Innovative organizations also foster teamwork and collaboration. I want to emphasize this factor because I believe that it is one of the most difficult to achieve — but the one that can have the greatest impact on innovation. Some hold the stereotype of the solitary genius who comes up with a brilliant innovation, but that is not how innovation typically occurs. No person is creative by himself. It happens in organizations that have set up an environment feeding creative exchange and allowing collaborative inquiry. It comes through sustained dialogue between various groups of stakeholders. Innovative organizations create a structure that encourages individuals and groups to interact and dialogue with each other, and this intergroup communication can result in new, innovative ideas. Finding ways to connect people leads to the cross-fertilization of ideas and to continuous learning. This also is important for building the trust and respect that is essential to the innovation process. It also increases the possibility of greater exchange of information, stimulation of creative thinking and critique of ideas during their formative stage. This can add more complexity, but getting the perspectives and ideas of a broad range of people can pay off. The invention of Post-It Notes at 3M is a good example of this type of collaborative effort. The unique glue that made them possible was developed by a research scientist, but the end product was truly a collaborative effort involving a new product manager, another researcher, a vice president and many others.

These ideas have been confirmed in a separate research study, called "Boundary-Spanning Leadership." When senior executives were asked about the boundaries that they must work across to be successful, and which boundaries are the most challenging to cross, 71 percent of the executives identified horizontal boundaries as the most challenging to manage. Horizontal boundaries are the walls that differentiate groups according to function or expertise, or when two organizations merge. Traditional silos, internal competition and working in a matrixed organization were the most pressing challenges for them.

When you remember that for most executives surveyed, innovation is a key driver for the future, I think you will readily see the connection between the ability to work and collaborate across boundaries and increasing innovation in the organization. This is not an easy task. One executive from a government R&D agency said, "My organization consists of eight functional units and seven laboratories, each with its own management culture, but more and more of our problems require interdisciplinary solutions." As organizations become more complex, working across boundaries becomes more challenging, but innovation requires this internal collaboration across functions, regions and among diverse groups, as well as interaction with stakeholders.

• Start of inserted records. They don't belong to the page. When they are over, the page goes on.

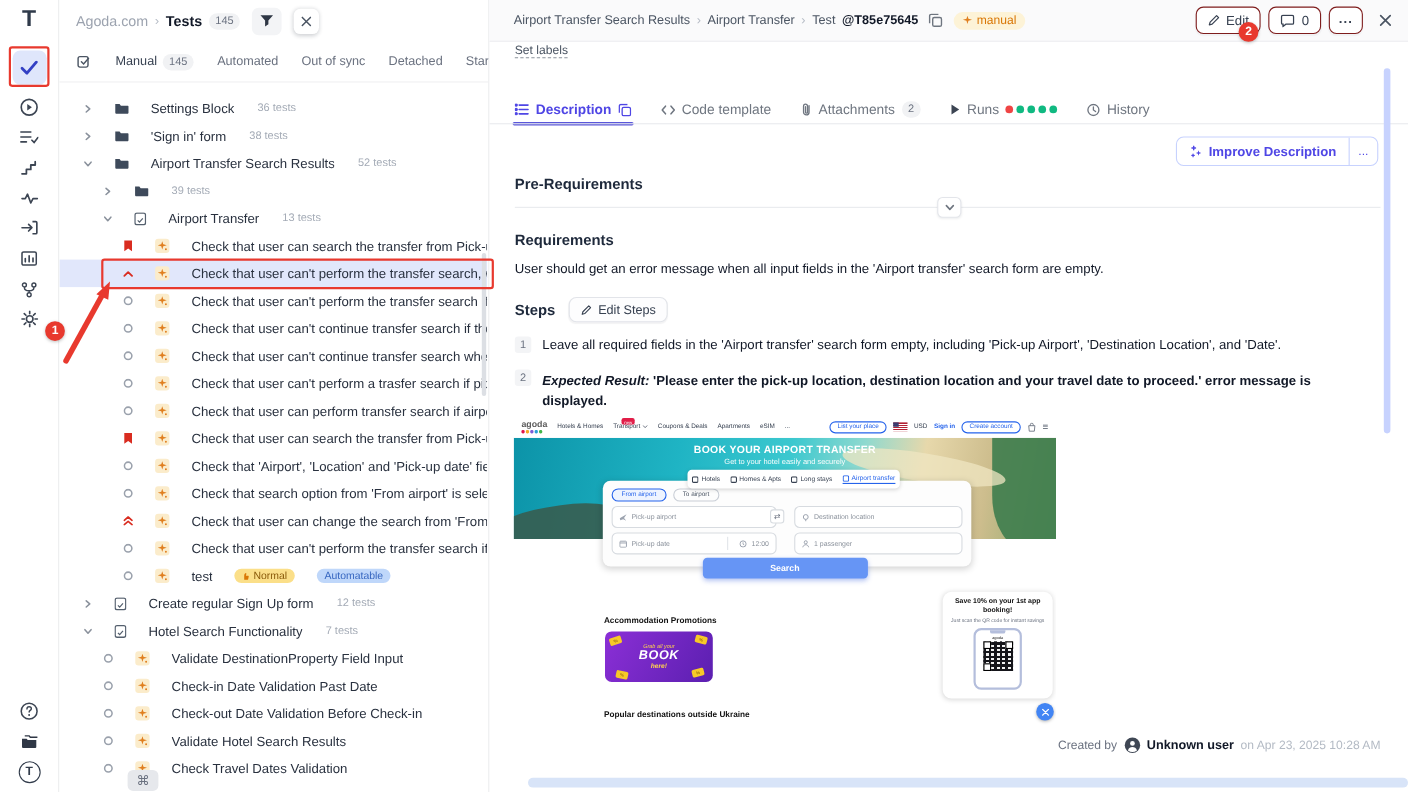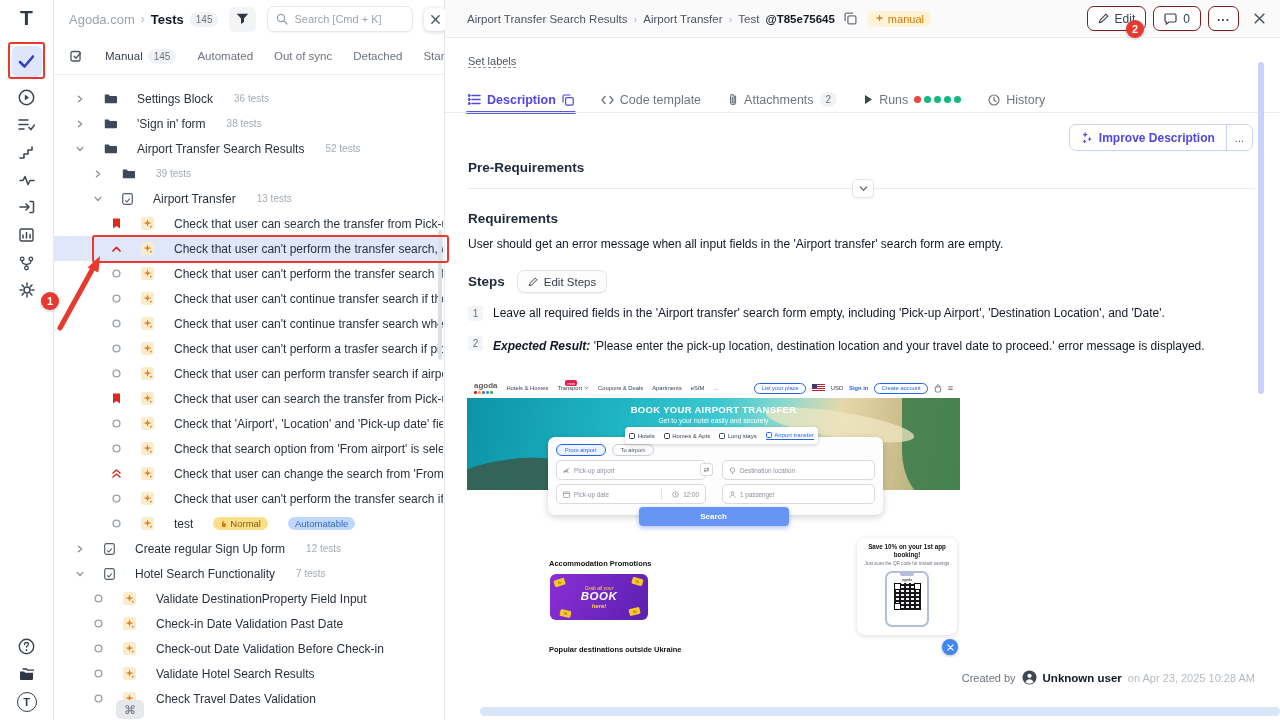"Search [Cmd + K]" div.searchbox { html: <div> <span> <svg> <circle></circle> <path></path> </svg> </span> <span>Search [Cmd + K]</span> </div> -> none }
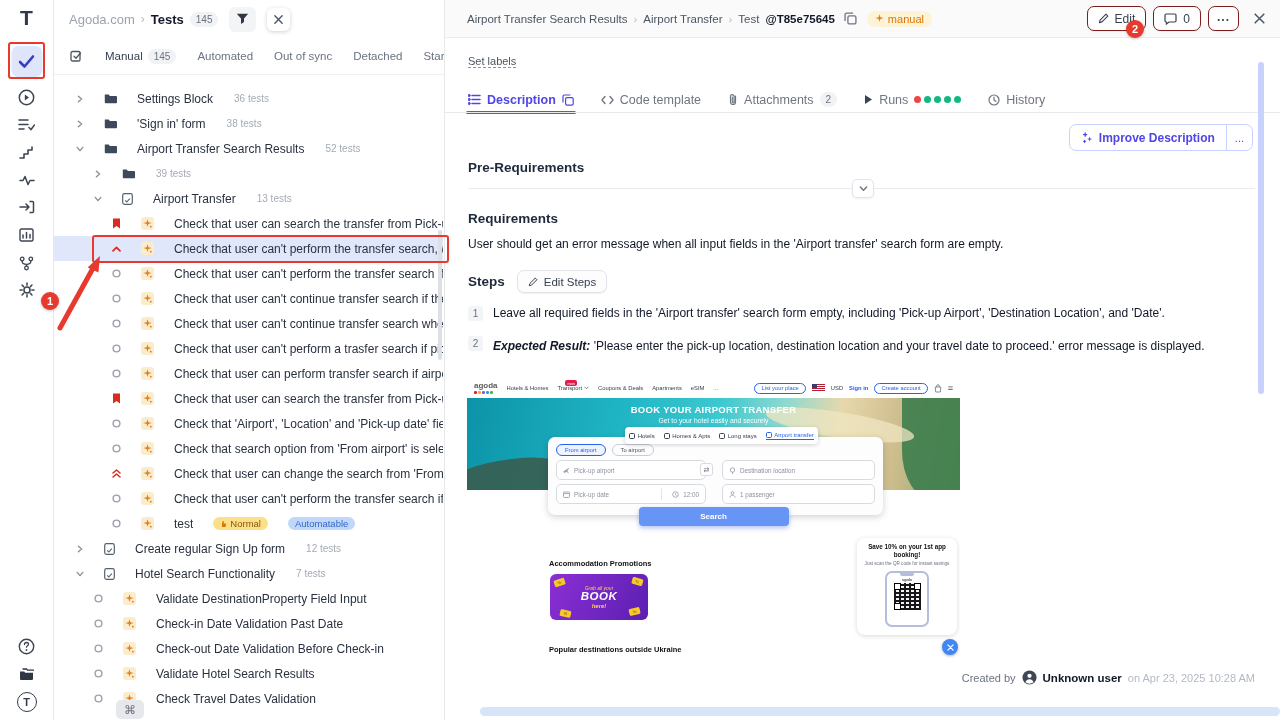"Set labels" .set-labels { top: 55px -> 40px }
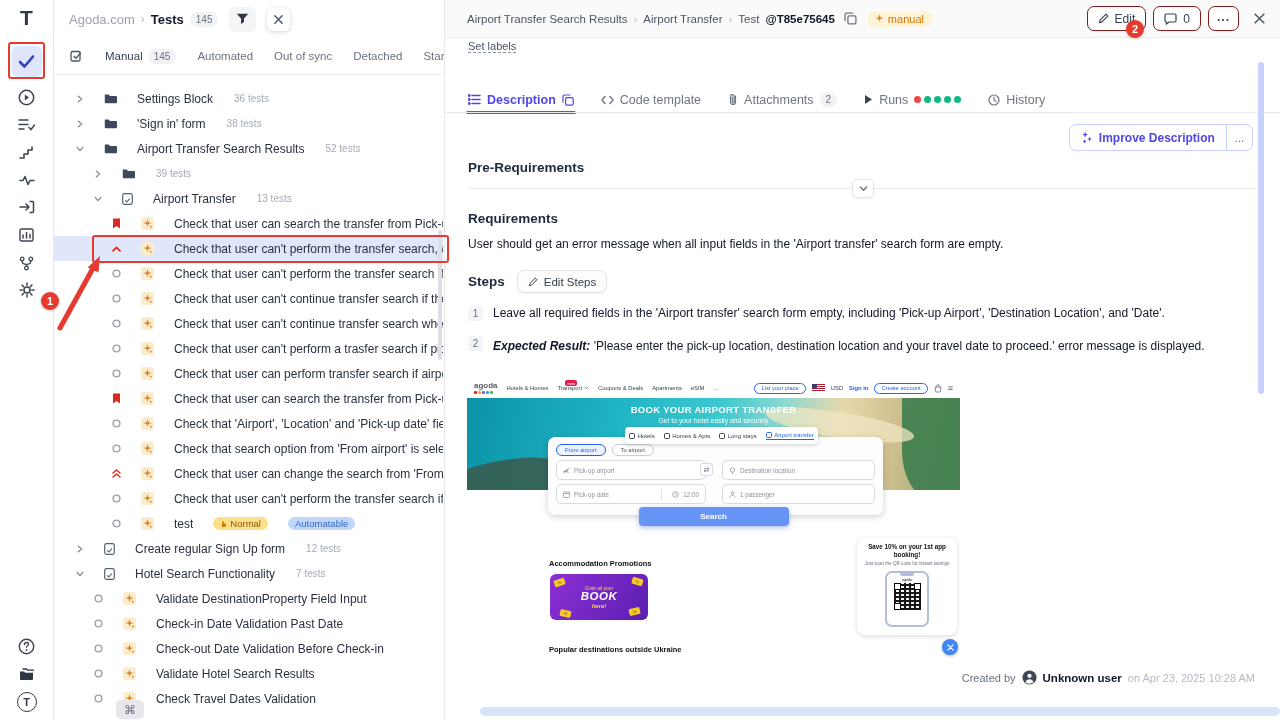"Expected Result: 'Please enter the" .expected { font-weight: none -> bold }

Organizations in Russia must adapt to meet the complex challenges facing the country. Talk of modernization and innovation will be just that, unless real change happens in organizations and when leaders learn new competencies for innovative leadership. This may be a challenging task for managers who cling to an outdated hierarchical view of the leader as the main decision maker and center of power at the top of the organization. Because innovation can and does occur at any level in the organization, the winners of the future will be those companies that unleash the creative power of the entire work force.

Whether you lead a large company, a government agency or a small entrepreneurial business, constant innovation is the path to a sustainable future. And leadership is the key to making that happen.